Italy and Montenegro have cultivated a robust and multifaceted bilateral relationship since establishing diplomatic ties on 3 June 2006, following Italy's recognition of Montenegro's independence. This partnership spans political, economic, defense, and cultural domains, underpinned by shared membership in international organizations such as NATO, the Council of Europe, and the Union for the Mediterranean. Despite partnerships in various sectors, contrasting relations between the two countries have also been highlighted.

== Historical background ==
Italy–Montenegro relations can be described through three different periods that the relationship went through. During the medieval period, the Venetian Republic exercised control of the Adriatic. From the 15th century to the 18th century, coastal cities like Kotor, Budva, and the port town of Bar were under Venetian occupation. This period allowed for cultural exchange, including architectural, legal, and artistic influences. Montenegro's Adriatic coast bears the influence of Venetian architecture, governance systems, and maritime trade. The second phase is about Italy's role in the Balkan region during the 19th century and early 20th century. Montenegro's strategic location drew the interest of Italy during the Balkan Wars (1912–1913) as it sought to expand its influence in the region. During World War I, Montenegro was allied with Italy, but tensions arose after the establishment of the Kingdom of Serbs, Croats, and Slovenes (later referred to as Yugoslavia).

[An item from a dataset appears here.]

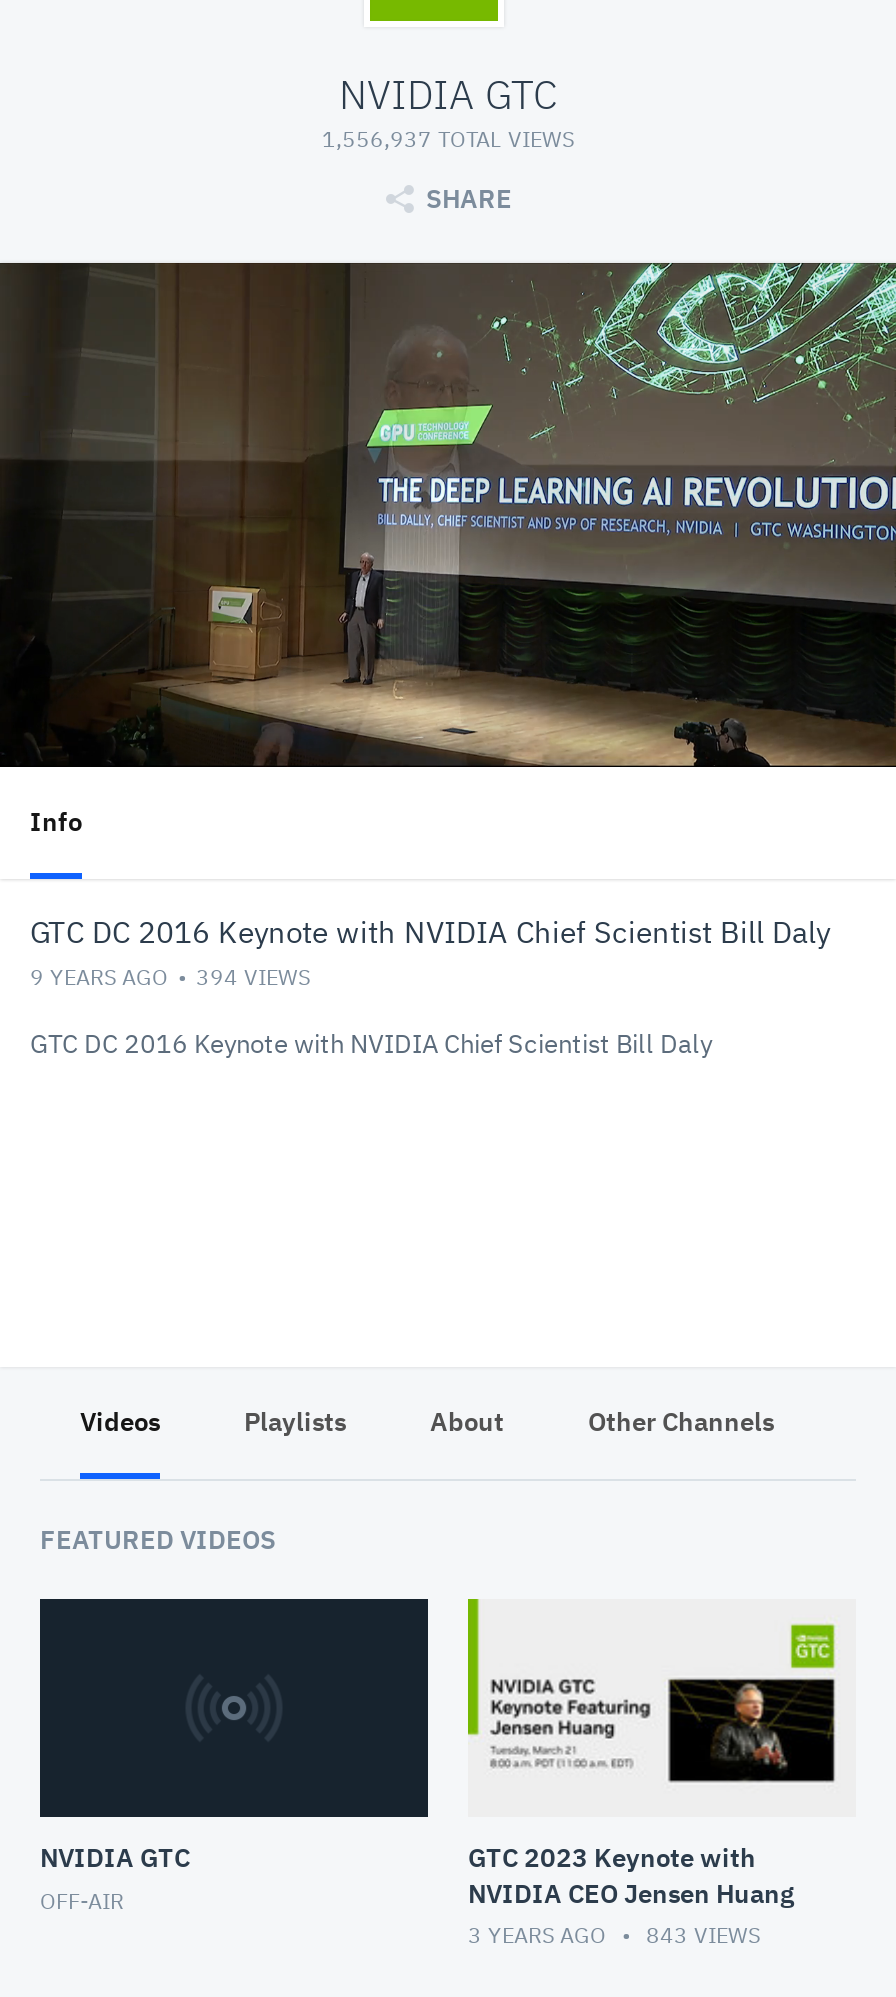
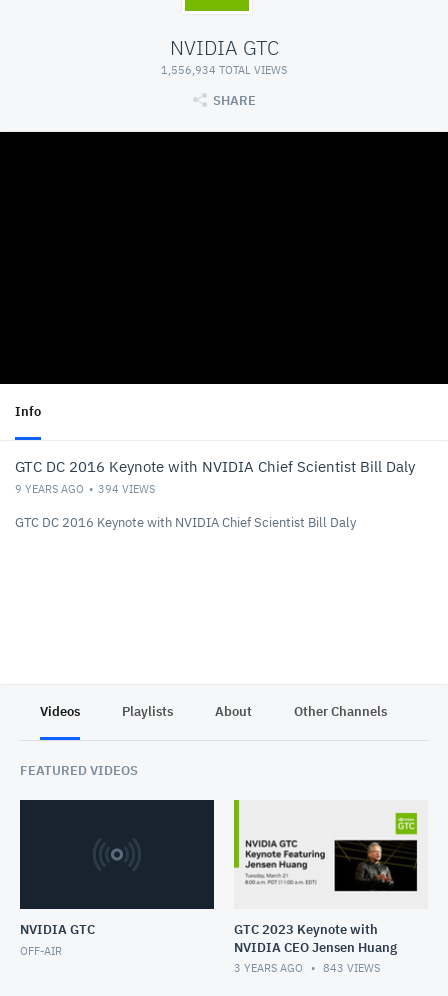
- 1,556,937 TOTAL VIEWS
+ 1,556,934 TOTAL VIEWS

- [image]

Italy's foreign policy toward Montenegro became part of its broader diplomatic strategy towards Yugoslavia, creating friction. Montenegro's sovereignty has undergone many transformations over the past century. Once an independent kingdom recognized in 1878, it lost its autonomy in 1918 when it was incorporated into the Kingdom of Serbs, Croats, and Slovenes. Despite being one of the six republics in socialist Yugoslavia, Montenegro’s foreign policy was controlled by the federal government. Following the breakup of Yugoslavia in the 1990s, it remained in a union with Serbia until 2006.

After the Tripartite Pact of September 1940, Italy occupied Montenegro from 1941 to 1943 as part of its fascist expansionist ambitions under Benito Mussolini. The occupation faced widespread resistance from Montenegrin partisans. Following Italy's surrender in 1943, German forces took over until the end of the war. After World War II, Italy shifted from aggression to diplomacy, especially during the Cold War. Diplomatic relations were established on the intergovernmental level after Montenegro's independence from Yugoslavia in 2006. Modern bilateral relations encompass various agreements in areas such as legal, economic, and political cooperation, continuing to evolve to this day.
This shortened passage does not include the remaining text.